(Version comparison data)
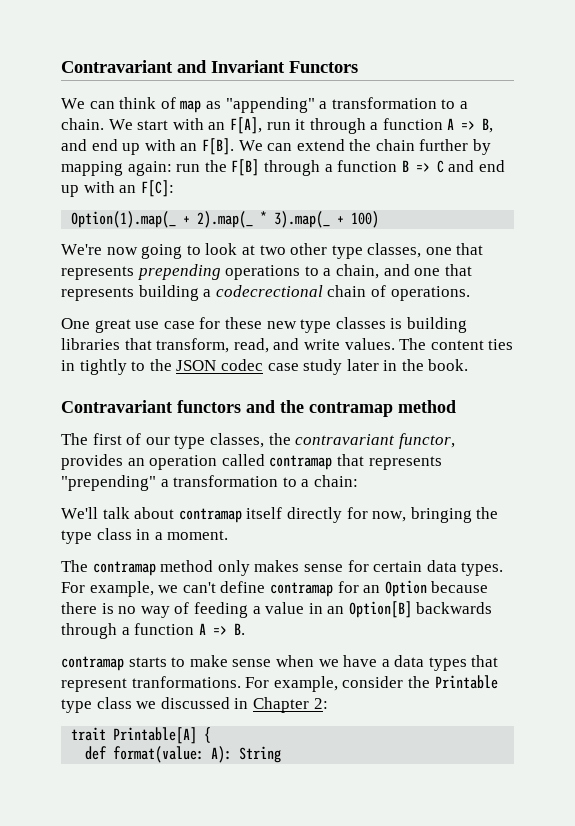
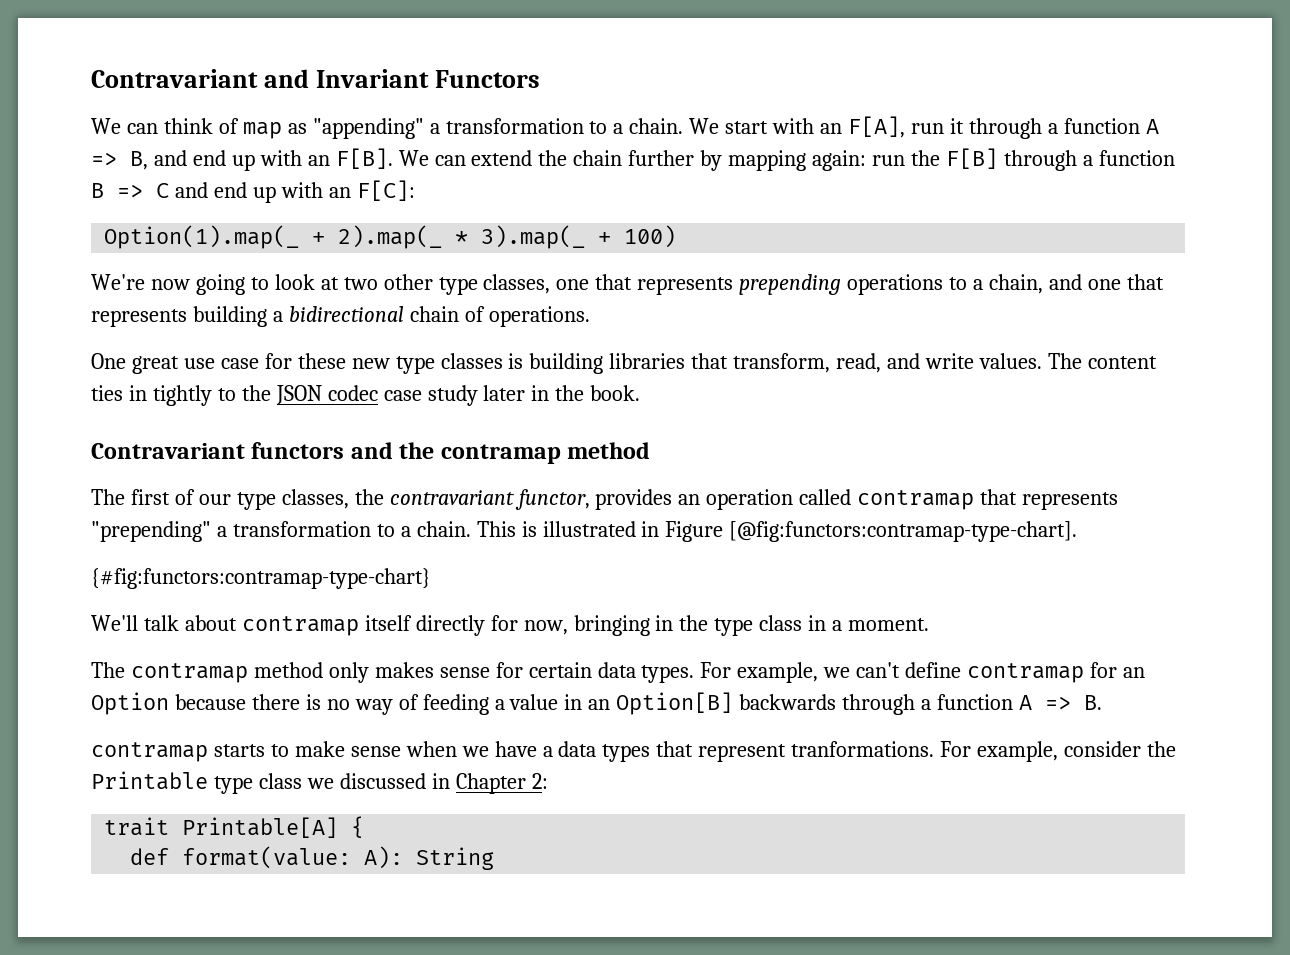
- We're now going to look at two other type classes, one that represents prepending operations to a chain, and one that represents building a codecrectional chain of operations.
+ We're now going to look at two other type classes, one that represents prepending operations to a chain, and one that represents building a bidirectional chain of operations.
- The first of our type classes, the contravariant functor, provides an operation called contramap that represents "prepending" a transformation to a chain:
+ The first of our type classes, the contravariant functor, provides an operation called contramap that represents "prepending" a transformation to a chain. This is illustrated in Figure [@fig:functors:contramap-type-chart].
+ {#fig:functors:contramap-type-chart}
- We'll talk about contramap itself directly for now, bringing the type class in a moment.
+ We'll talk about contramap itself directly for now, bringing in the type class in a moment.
--
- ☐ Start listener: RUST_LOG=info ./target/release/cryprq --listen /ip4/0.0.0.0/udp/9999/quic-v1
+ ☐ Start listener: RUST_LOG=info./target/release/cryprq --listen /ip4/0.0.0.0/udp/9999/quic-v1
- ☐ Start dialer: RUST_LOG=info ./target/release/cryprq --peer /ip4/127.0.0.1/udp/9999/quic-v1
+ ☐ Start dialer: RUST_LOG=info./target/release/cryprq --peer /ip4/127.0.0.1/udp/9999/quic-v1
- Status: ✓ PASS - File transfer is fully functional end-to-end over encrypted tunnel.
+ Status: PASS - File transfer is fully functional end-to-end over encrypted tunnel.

→ **Work to complete**
Restate word for word only the lines above from the line containing "- ☐ Start dialer: RUST_LOG=info" to the line containing "Status: PASS - File", both of them included.

→ **Written answer**
- ☐ Start dialer: RUST_LOG=info ./target/release/cryprq --peer /ip4/127.0.0.1/udp/9999/quic-v1
+ ☐ Start dialer: RUST_LOG=info./target/release/cryprq --peer /ip4/127.0.0.1/udp/9999/quic-v1
- Status: ✓ PASS - File transfer is fully functional end-to-end over encrypted tunnel.
+ Status: PASS - File transfer is fully functional end-to-end over encrypted tunnel.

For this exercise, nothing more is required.